I almost bailed on this hike when I realized there’s a 2100 foot elevation increase in just 4.5 miles, but I’m not a quitter. I can do it. (No way, though, am I doing the second part of the hike after the meadow, the Panhandle Gap. Another 900 foot gain in a mile and a half. Besides, it’s rocks and I’m more a meadow girl.) I’d put it off two days though, hoping both the wildfire haze and my summer head cold fog would improve.

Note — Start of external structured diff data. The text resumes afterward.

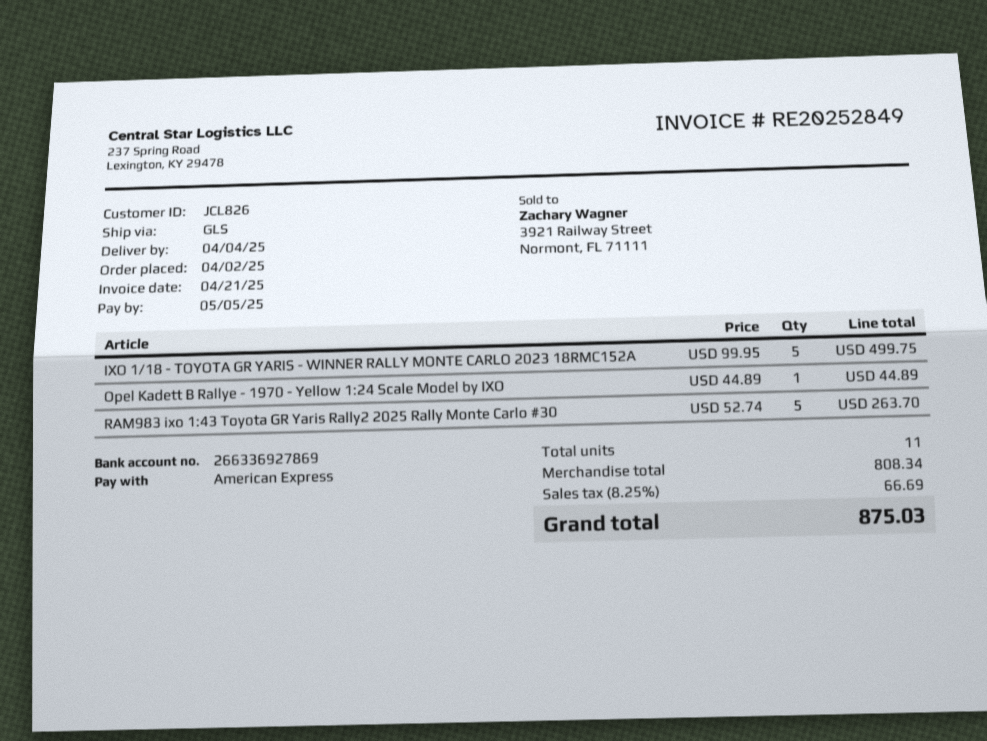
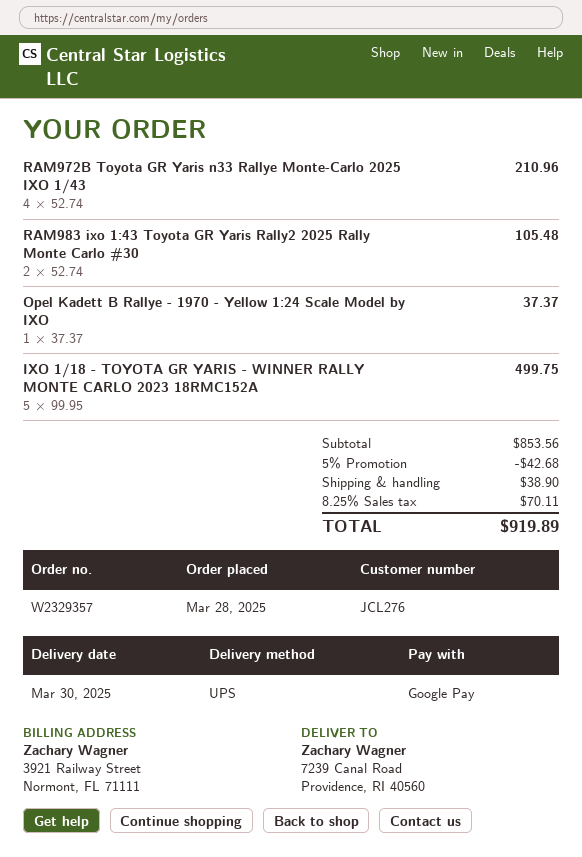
order date: 2025-04-02 -> 2025-03-28
delivery date: 2025-04-04 -> 2025-03-30
customer number: JCL826 -> JCL276
payment method: American Express -> Google Pay
shipping method: GLS -> UPS
Opel Kadett B Rallye - 1970 - Yellow 1:24 Scale Model by IXO: 1 x 44.89 = 44.89 -> 1 x 37.37 = 37.37
RAM983 ixo 1:43 Toyota GR Yaris Rally2 2025 Rally Monte Carlo #30: 5 x 52.74 = 263.70 -> 2 x 52.74 = 105.48
RAM972B Toyota GR Yaris n33 Rallye Monte-Carlo 2025 IXO 1/43: none -> 4 x 52.74 = 210.96
subtotal: 808.34 -> 853.56
discount: none -> 5% = 42.68
shipping: none -> 38.90
tax: 8.25% = 66.69 -> 8.25% = 70.11
total: 875.03 -> 919.89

Hoping to beat the haze at Rainier, and just maybe catch the sunrise, I set my alarm for 4:15, just in case this is the one day I’m not already awake. It isn’t. I get up at 4 and am out the door at 4:30. Downside: my coffee kiosk doesn’t open until 5:30. I stop at the one at Jackson Prairie and wait seven minutes for its 5:00 opening.

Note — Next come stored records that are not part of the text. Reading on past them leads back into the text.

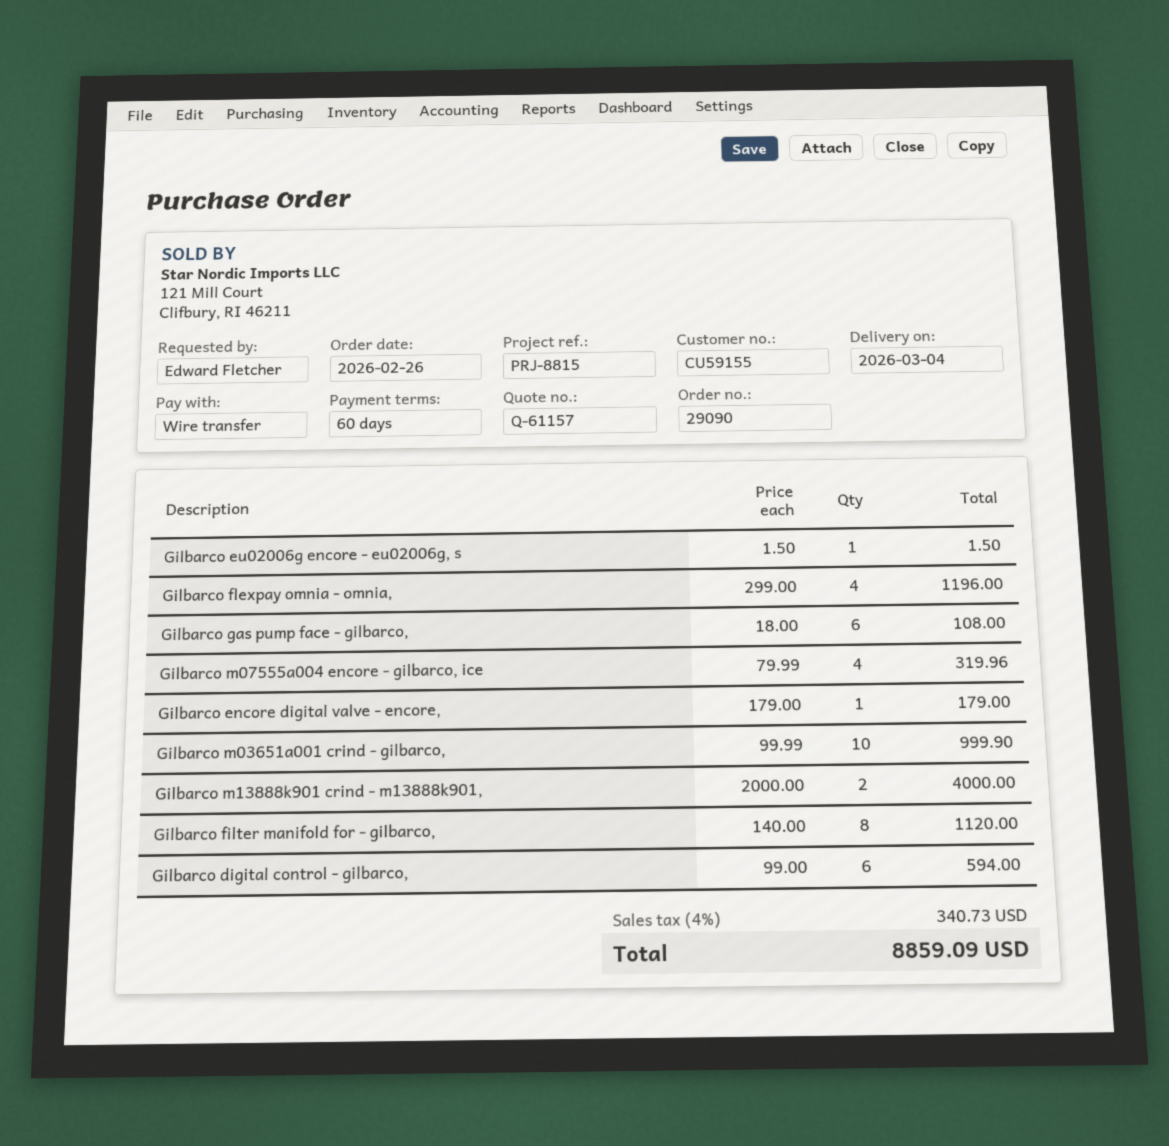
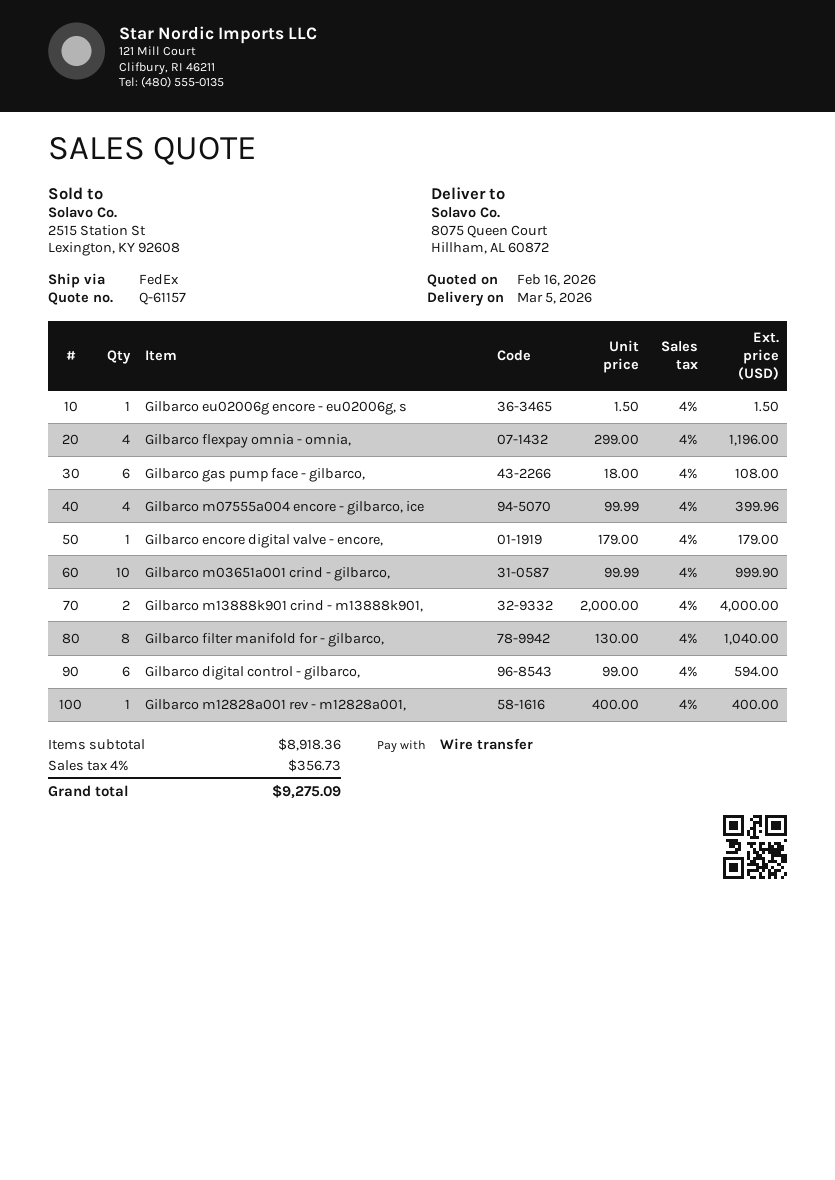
delivery date: 2026-03-04 -> 2026-03-05
Gilbarco m07555a004 encore - gilbarco, ice: 4 x 79.99 = 319.96 -> 4 x 99.99 = 399.96
Gilbarco filter manifold for - gilbarco,: 8 x 140.00 = 1120.00 -> 8 x 130.00 = 1040.00
Gilbarco m12828a001 rev - m12828a001,: none -> 1 x 400.00 = 400.00
tax: 4% = 340.73 -> 4% = 356.73
total: 8859.09 -> 9275.09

I’m a full hour too early for the coffee shop in Packwood with the killer trail bars I was counting on for breakfast. Granola bar it is. The Summerland trailhead, another new hike, is on the “other” side of the mountain. The dark sky begins turning pink on the way up Highway 12 and by the time I’m on the road to the trailhead, the mountain is glowing. Civil twilight, my friend calls it. It’s always been my favorite time of day, it’s why I rise early; but I never knew the name for it. It’s the space between stories: the dying night and the risen day.
There are plenty of parking spots at the trailhead. Knowing the trail is in the forest, I decide to buzz on up the last ten miles of road and see if I can catch the sunrise at Sunrise. I stop just short at the view point in the center of the hairpin curve and step out into the nippy acrid air. I’ve missed it; maybe by the seven minutes at the coffee kiosk?
There are more cars when I get back to the trailhead, and though the day will be full of people, I see almost no one on the trail. It’s one of the most beautiful forest hikes I’ve been in. A wide easy trail, multiple creek crossings, the continuous sound of Fryingpan Creek (more a river) as it tumbles ever downward, occasional views of the palisades cliffs and mountains make me glad to be alive and strong and here today. And, a surprise, though there are no level spots to speak of, the incline is gentle nearly the whole way.
I break into the meadow at 10:00. There is Herself, smoke free, flanked by her constant companion on this side: Little Tahoma. The meadows here are hilly, like Paradise; so different from the Grand Park plateau where I was last week (here).
Also unlike Grand Park, it’s not far to the other side of the meadow. Most of it is “fragile meadow” protected and there’s only one trail that skirts the edge. I get to where the rocks begin, and decide to go on a bit and then a bit more. I wish I could get a visual on Panhandle Gap, but I have no idea where it is. (Turns out, it isn’t visible from where I stood.)
I gasp as an impossibly blue pond. It’s a meltwater pond, I learn later from a friend, and ice cold. So much for its call to come for a swim. I see where the Gap is now, there is a line of people silhouetted against the blue sky. The trail gets steeper and rockier. I stumble many times, failing to plant my pole before I put weight on it. I lose the trail several times, quickly spotting my mistake and turning back.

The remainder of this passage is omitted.